By default, the route servers will change MED in order to optimise routing (i.e, between two same prefixes of the same AS, the closer (in terms of switching hops) will be selected). This behavior can be overridden using the community
50745:65000; in that case MED will be respected by the route server and will be preserved at the outgoing advertisements.
The route server will always preserve the AS-PATH and next-hop.
The route servers support MD5 authentication of the BGP peerings. In order to enable authentication please contact our helpdesk
The route servers are updated in a regular basis in order to reflect changes in the IRRDBs (eg new AS numbers within a macro, new prefixes originating from an AS) or changes within the members portal (eg new MD5 password, new macro etc). The update scedule for the route servers is different in order to minimize the propagation of errors. The update schedule is as follows:
- rs0: Every two hours, between 08.00 and 16.00 (local time), Monday to Friday
- rs1: Every two hours, between 09.00 and 17.00 (local time), Monday to Friday
You can see the time of the last reconfiguration of each route server through the route server looking glass.

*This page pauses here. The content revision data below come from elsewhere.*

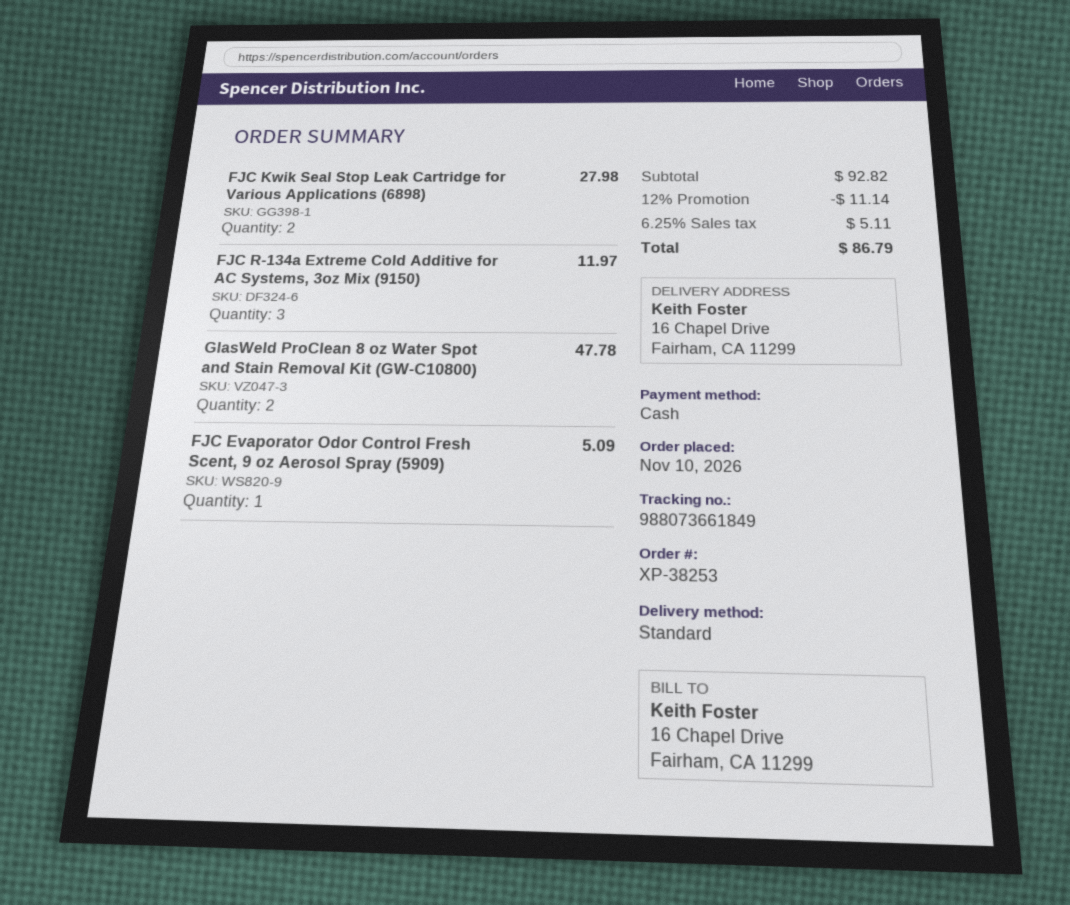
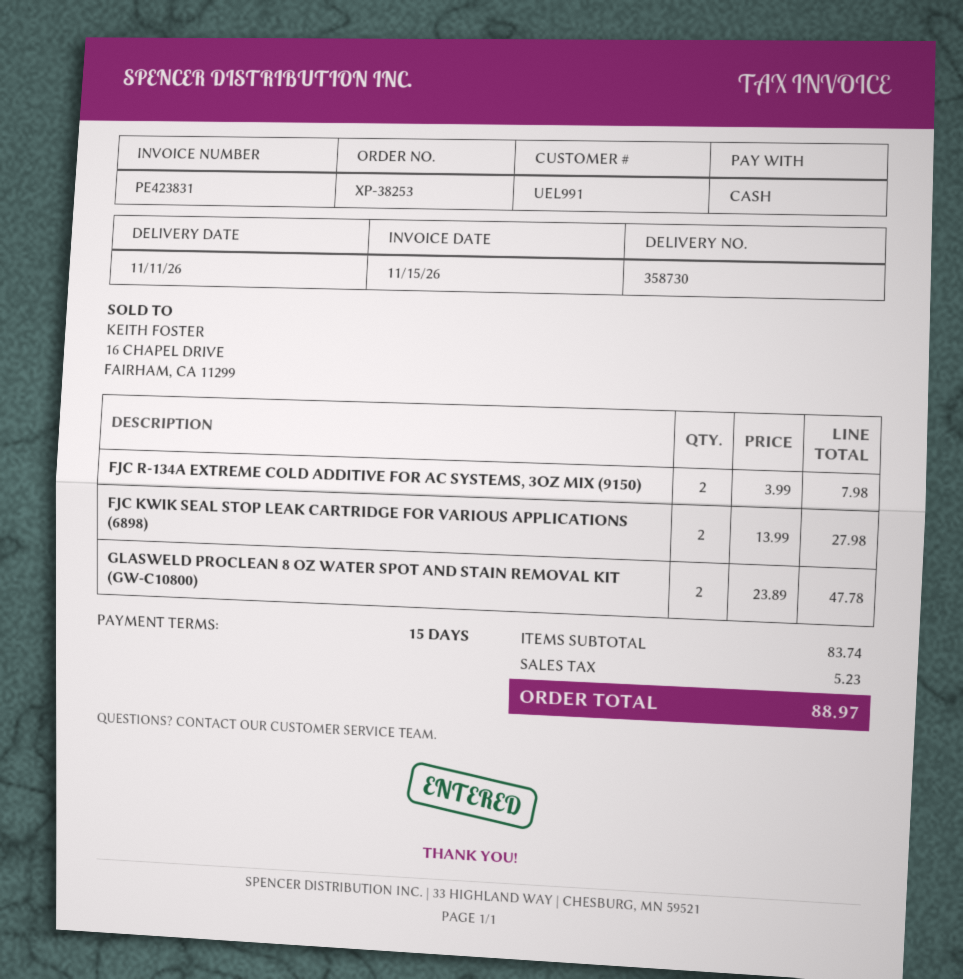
FJC R-134a Extreme Cold Additive for AC Systems, 3oz Mix (9150): 3 for 11.97 -> 2 for 7.98
FJC Evaporator Odor Control Fresh Scent, 9 oz Aerosol Spray (5909): 1 for 5.09 -> none
subtotal: 92.82 -> 83.74
discount: 12% = 11.14 -> none
tax: 5.11 -> 5.23
total: 86.79 -> 88.97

Two debugging tools are offered:
- The route server looking glass where you can check the prefixes and their properties (as_path, communities, next-hop etc) in each of the routing tables of each route server
- A Route Server Prefix report tool that reports prefixes accepted, rejected and acceptable (but not announced) prefixes. This tool is available for members only through the GR-IX portal.